The Strong Parent Litmus Test: Are You Training for Real Life?
So you’ve got a workout routine. You’re sweating. You’re showing up. That’s great. But here’s the real question I want you to ask yourself: Is your training actually helping you in your real life — or just wearing you out?
I work with parents full-time. And one of the biggest disconnects I see is between how people train… and what their life actually demands. We’re doing workouts that might have worked back in our 20s — or that look great on social media — but they’re not building the kind of strength and energy we actually need as parents.
If you’re unsure whether your training is really working for you, here’s a few litmus tests I use with myself and clients:
1. Can You Do the Stuff You Actually Do — Without Pain?
Let’s skip the fitness hype and talk about reality:
Can you carry your kid upstairs without your knees flaring up?
Sit on the floor to play and stand up without your back locking up?
Unload groceries without feeling like you need to recover?
If the answer is no, your training isn’t failing because you're not trying hard enough — it’s because it’s not addressing how you move through daily life.
Training should prepare you for the movements you repeat most, not just the ones that look good in a gym mirror.
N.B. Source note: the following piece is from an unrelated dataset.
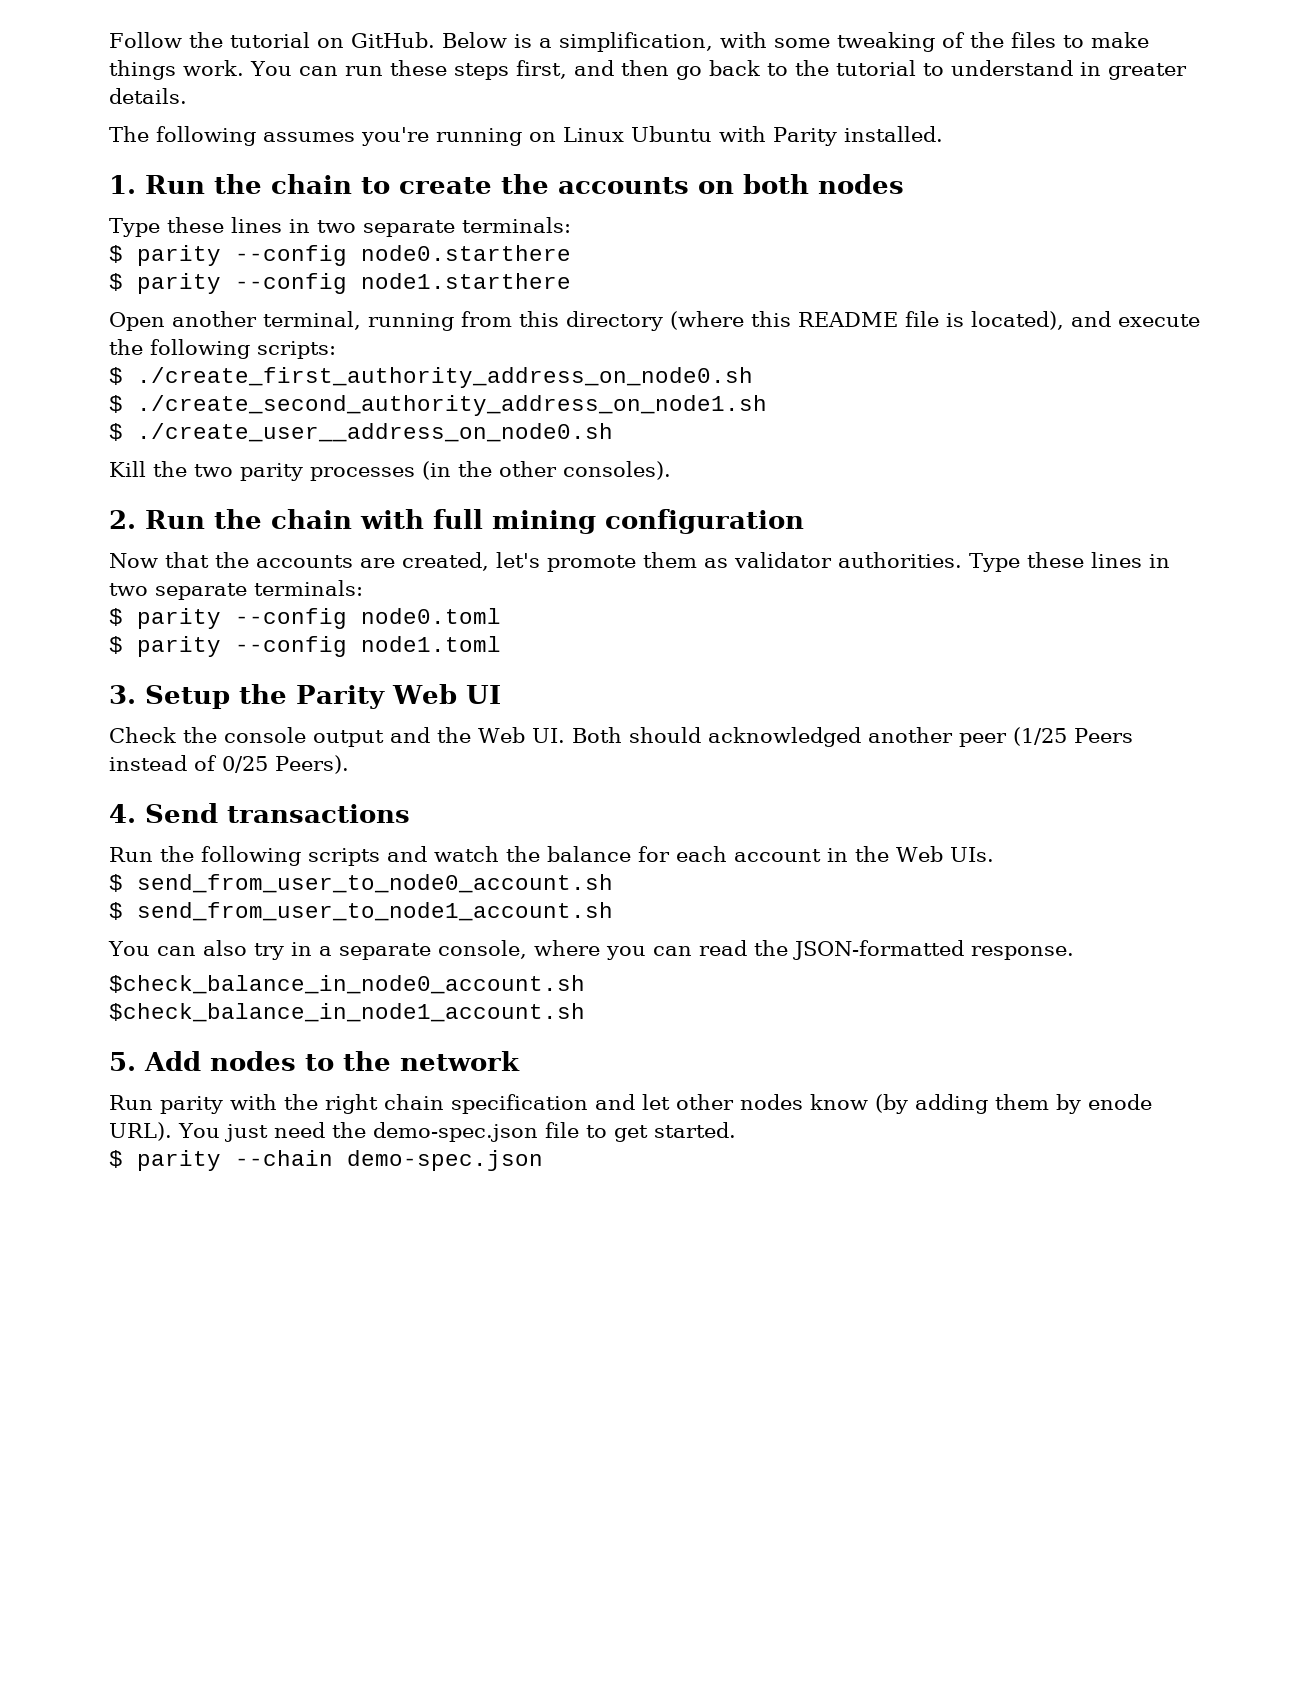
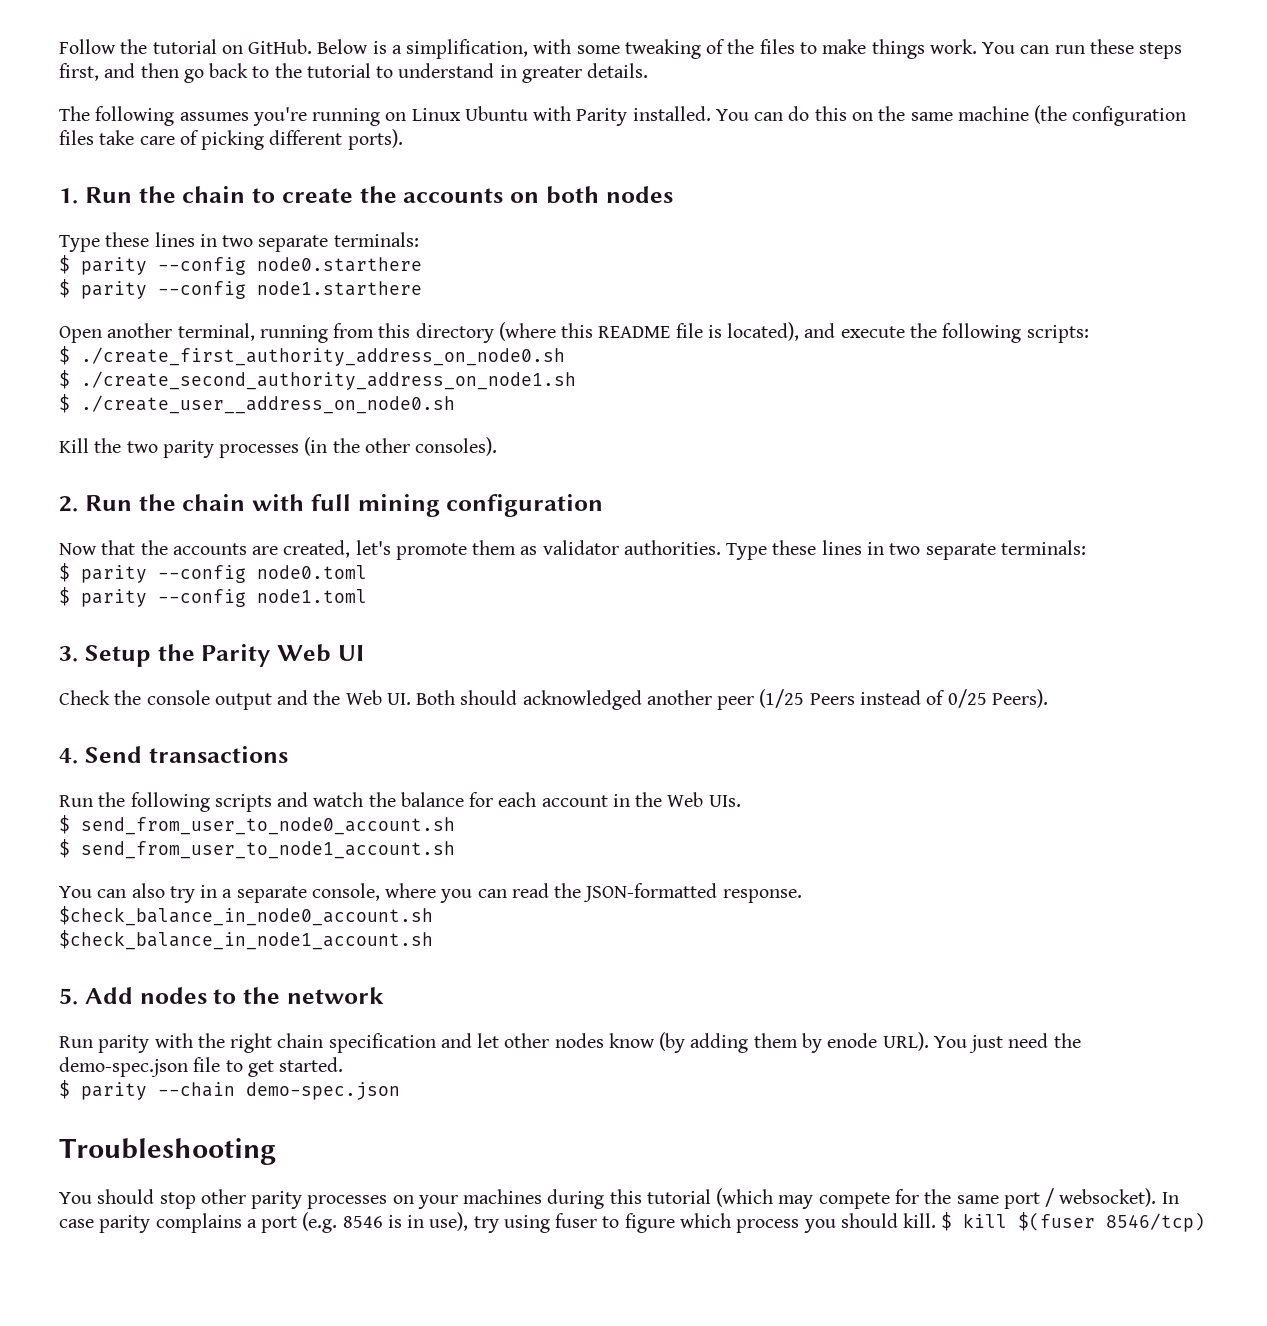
(943, 134) none -> [715,105,1187,126] [59,129,403,150] You can do this on the same machine (the configuration files take care of picking different ports).
(543, 1160) none -> [59,1138,276,1165] [59,1188,1179,1209] [59,1212,1206,1233] // Troubleshooting // You should stop other parity processes on your machines during this tutorial (which may compete for the same port / websocket). In case parity complains a port (e.g. 8546 is in use), try using fuser to figure which process you should kill. $ kill $(fuser 8546/tcp)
2. Does Your Workout Leave You Stronger — or Just Sore?
I’m all for hard training when it’s appropriate.
But if every workout leaves you wiped out, stiff, or needing two days to recover — you’re not building capacity. You’re just burning yourself out.
Your workouts should:
Increase your energy (not deplete it)
Help you move better (not tighter)
Build strength that lasts longer than the workout window
More soreness ≠ more success.
Effective training makes you feel better — not beat up.
Are You Training Movements — or Just Muscles?
You don’t live life one muscle group at a time. So why train that way?
Don’t get me wrong — I love a good lift. But if your entire plan is biceps, abs, and booties, you’re missing the bigger picture.
Parents need to train:
Double Leg (symmetric stance)
Single Leg (asymmetric stance)
Pushing & pulling (opening doors, carrying kids)
Carrying (literally everything)
Rotating (life’s full of twists — your spine better be ready)
These are the patterns that protect your joints, build real-world strength, and keep you capable well into your 40s, 50s, 60s, and beyond.
4. Are You Getting More Capable — or Just More Tired?
Here’s the deal:
If your workouts are leaving you more drained, more irritable, and more discouraged, something’s off.
Training should enhance your life, not compete with it.
When done right, it:
Improves your mood
Boosts your energy
Helps you feel confident in your body — and in your ability to keep up with your kids
If your current plan isn’t doing that, it’s not that you’re “not trying hard enough.”
You probably just need a better structure.
Train for the Life You’re Living
If you’ve been training hard and still feel like your body is fighting you — you’re not broken.
You just need a smarter approach.
That’s exactly what I teach inside the Strong Parent Coaching Foundations and apply weekly in the Training Team.
We focus on training that:
Matches your schedule
Respects your energy
Builds long-term capacity for real life
Because strong parenting isn’t about having a six-pack or hitting PRs. It’s about having a body that lets you show up fully, every day.